◆ To do
Quote the lines of the data below verbatim, beginning at the line that contains "none -> <div>" and ending at the last line, both included, and excluding pictures.

◆ Records for processing
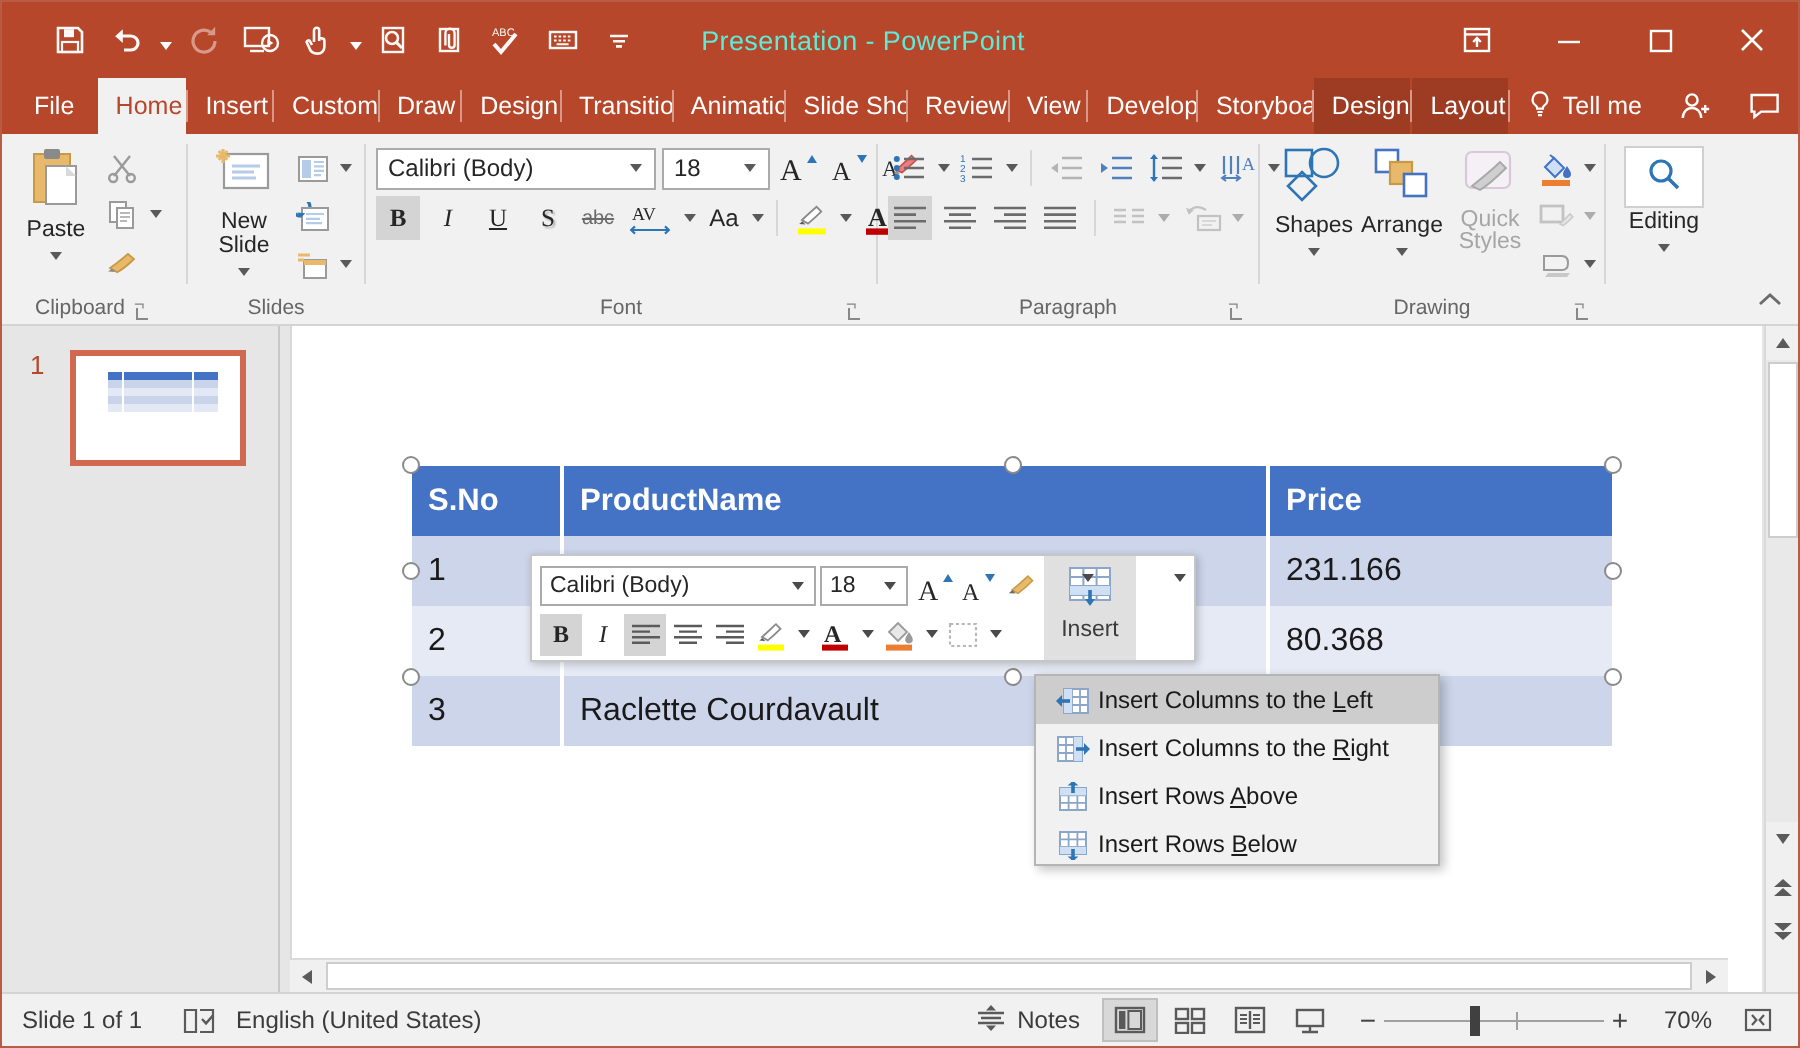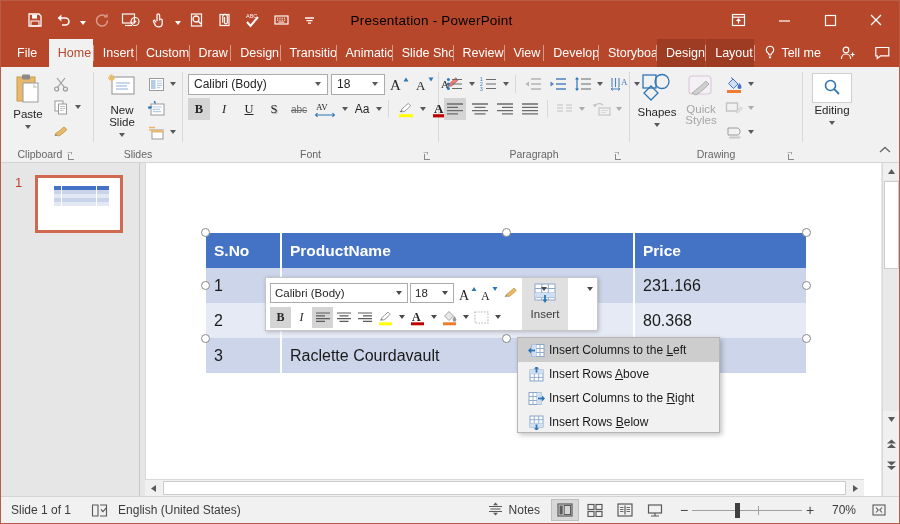"Presentation - PowerPoint" .win-title { color: #000000 -> #5eead4 }
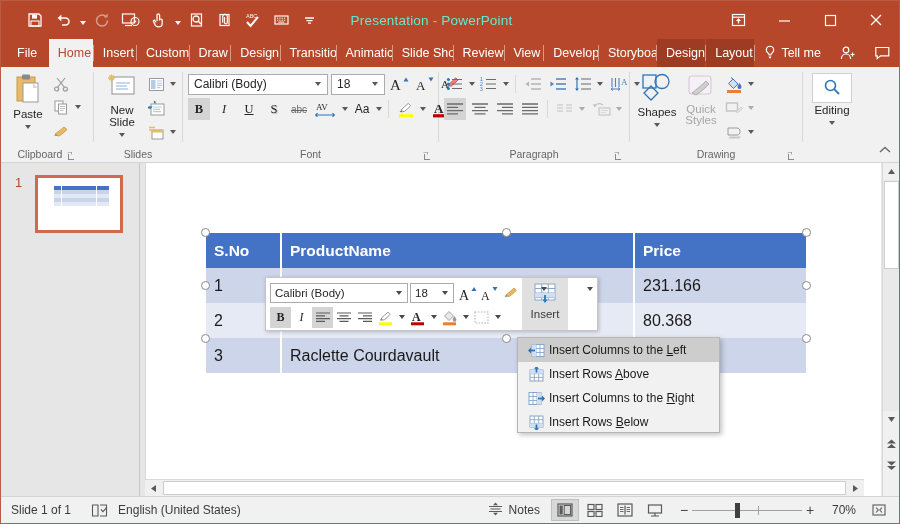"Arrange" div.bigbtn { html: none -> <div> <span> <svg> <rect></rect> <rect></rect> <rect></rect> </svg> </span> <span>Arrange</span> <span> <i></i> </span> </div> }
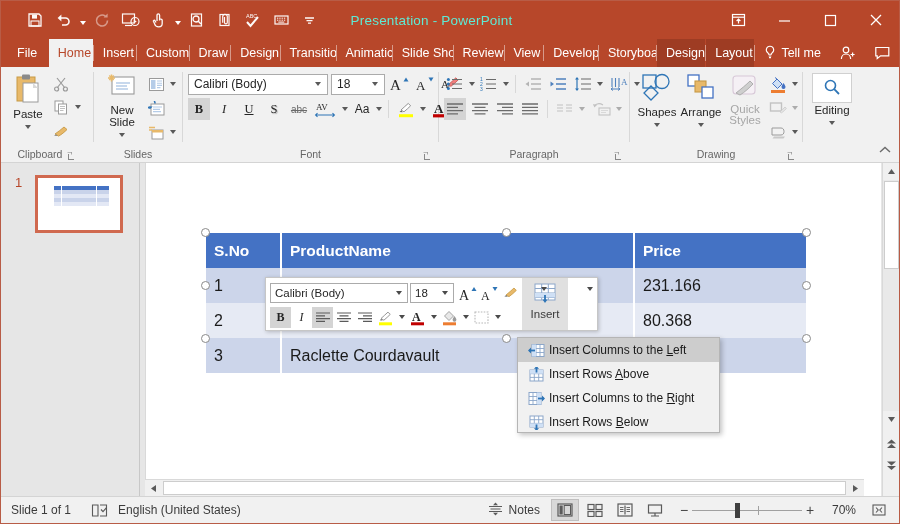"Insert Rows Above" div.menu-item { order: before "Insert Columns to the Right" -> after "Insert Columns to the Right" }
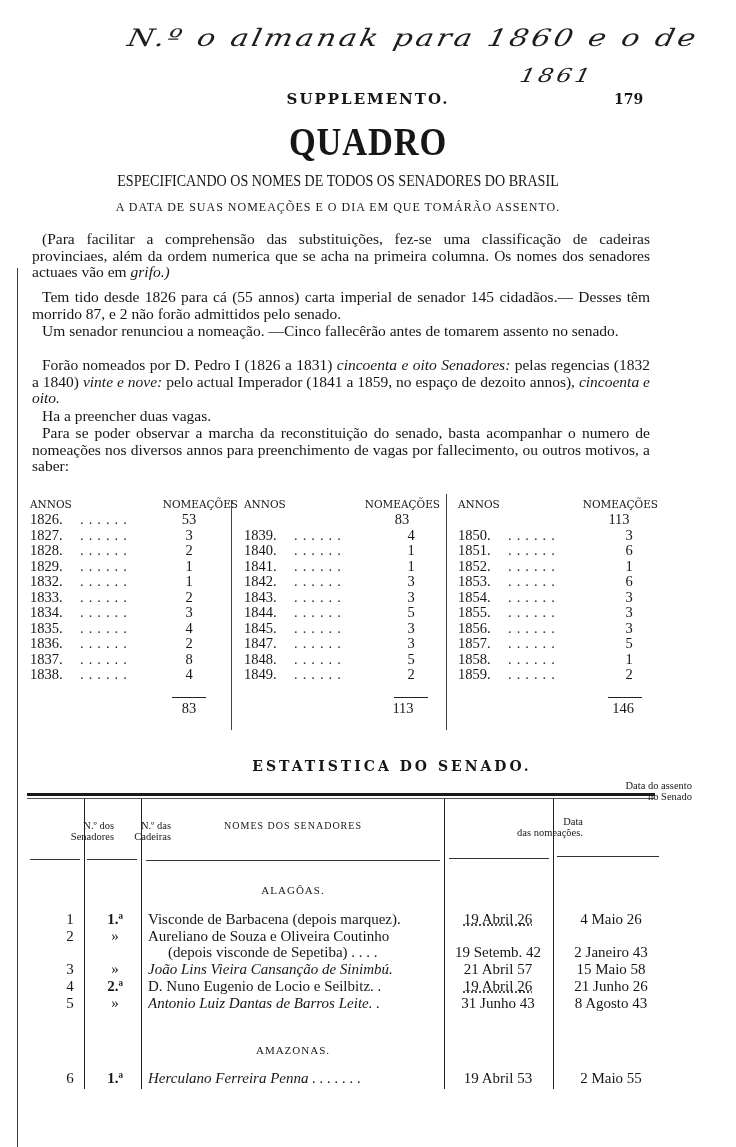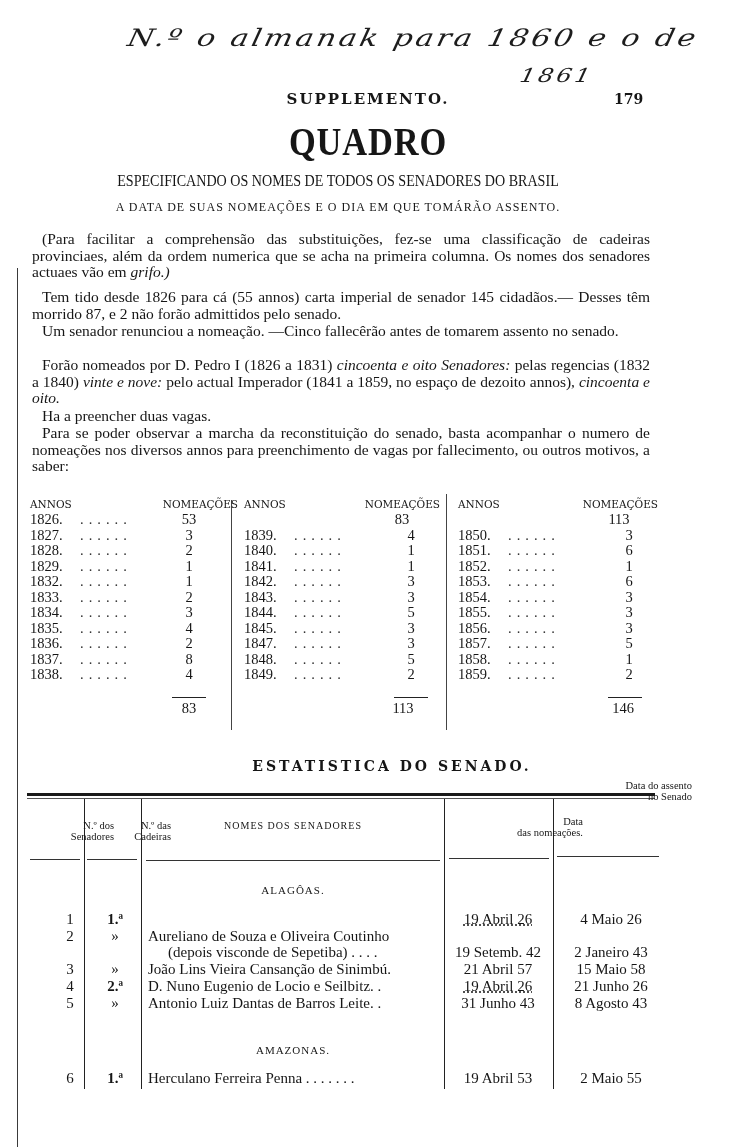"Visconde de Barbacena (depois marquez)." span.name { html: none -> <span>Visconde de Barbacena (depois marquez).</span> }
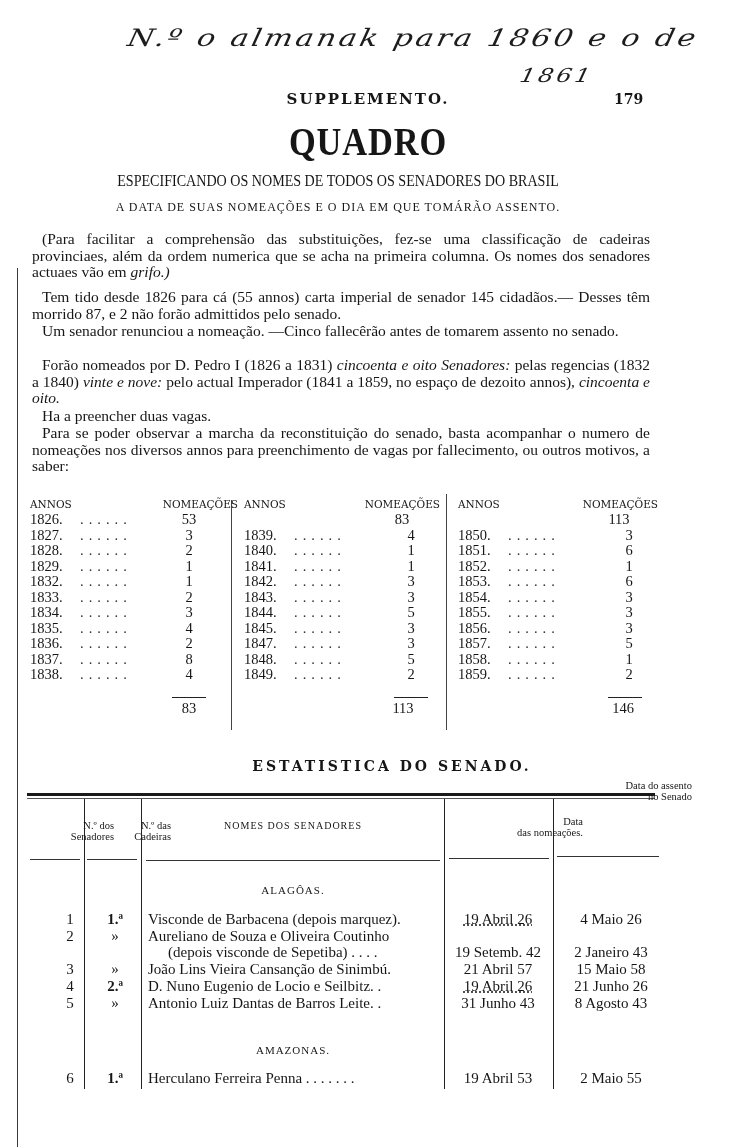"João Lins Vieira Cansanção de" .srow .name.it { font-style: none -> italic }
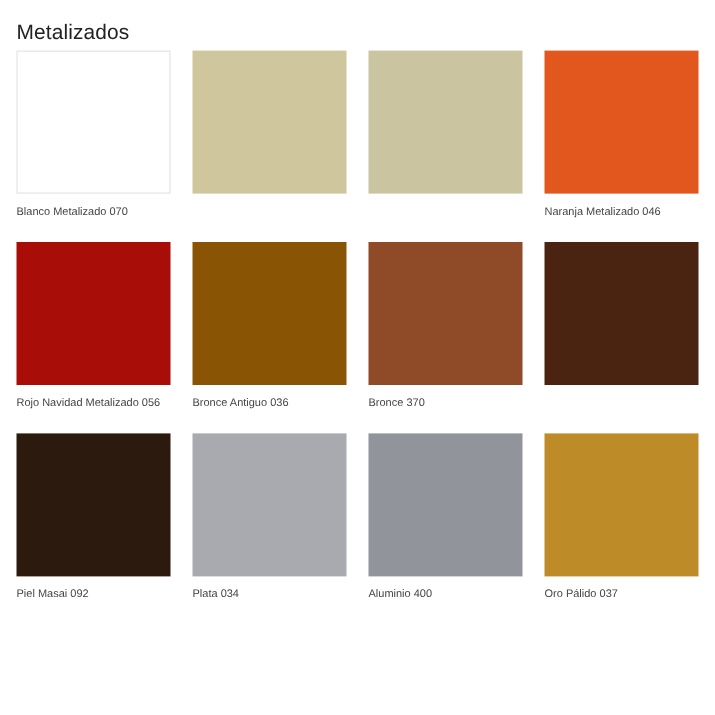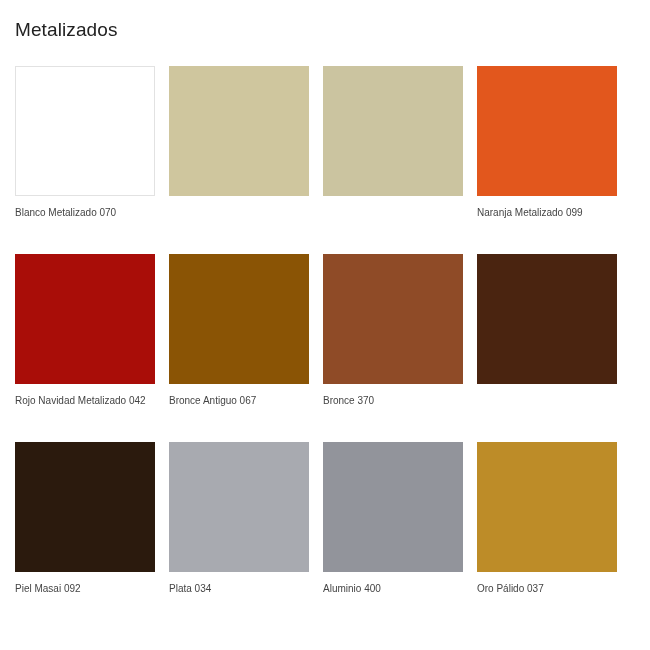"Blanco Metalizado 070" #swatch-grid { gap: 14px -> none; top: 66px -> 46px }
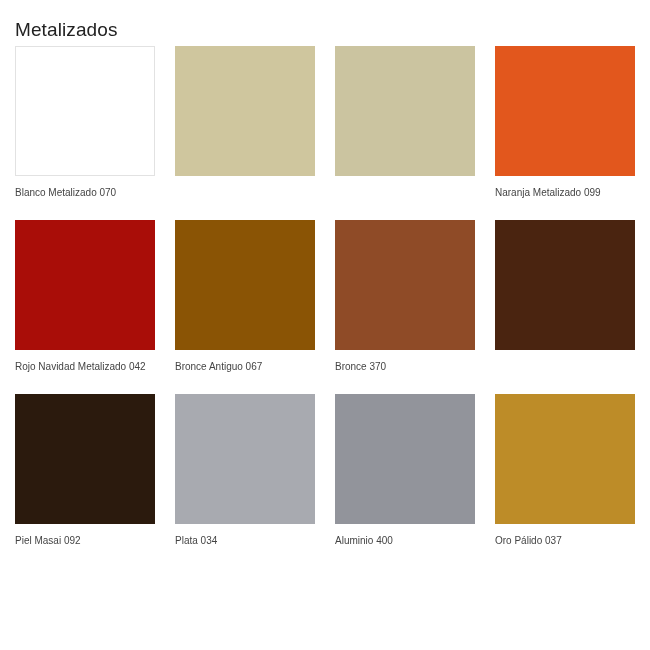"Naranja Metalizado 099" span.swatch-label { text: 099 -> 046 }
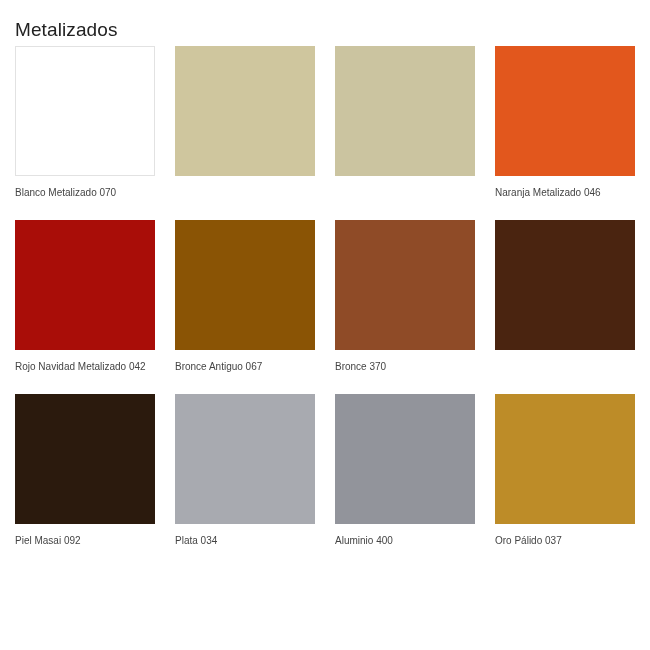"Rojo Navidad Metalizado 042" span.swatch-label { text: 042 -> 056 }
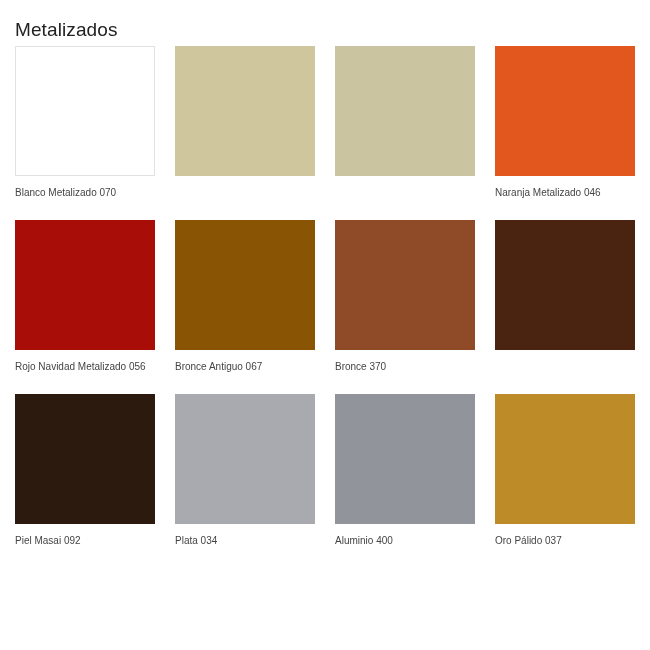"Bronce Antiguo 067" span.swatch-label { text: 067 -> 036 }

◆ Result for this task
"Arrange" div.bigbtn { html: none -> <div> <span> <svg> <rect></rect> <rect></rect> <rect></rect> </svg> </span> <span>Arrange</span> <span> <i></i> </span> </div> }
"Insert Rows Above" div.menu-item { order: before "Insert Columns to the Right" -> after "Insert Columns to the Right" }
"Visconde de Barbacena (depois marquez)." span.name { html: none -> <span>Visconde de Barbacena (depois marquez).</span> }
"João Lins Vieira Cansanção de" .srow .name.it { font-style: none -> italic }
"Blanco Metalizado 070" #swatch-grid { gap: 14px -> none; top: 66px -> 46px }
"Naranja Metalizado 099" span.swatch-label { text: 099 -> 046 }
"Rojo Navidad Metalizado 042" span.swatch-label { text: 042 -> 056 }
"Bronce Antiguo 067" span.swatch-label { text: 067 -> 036 }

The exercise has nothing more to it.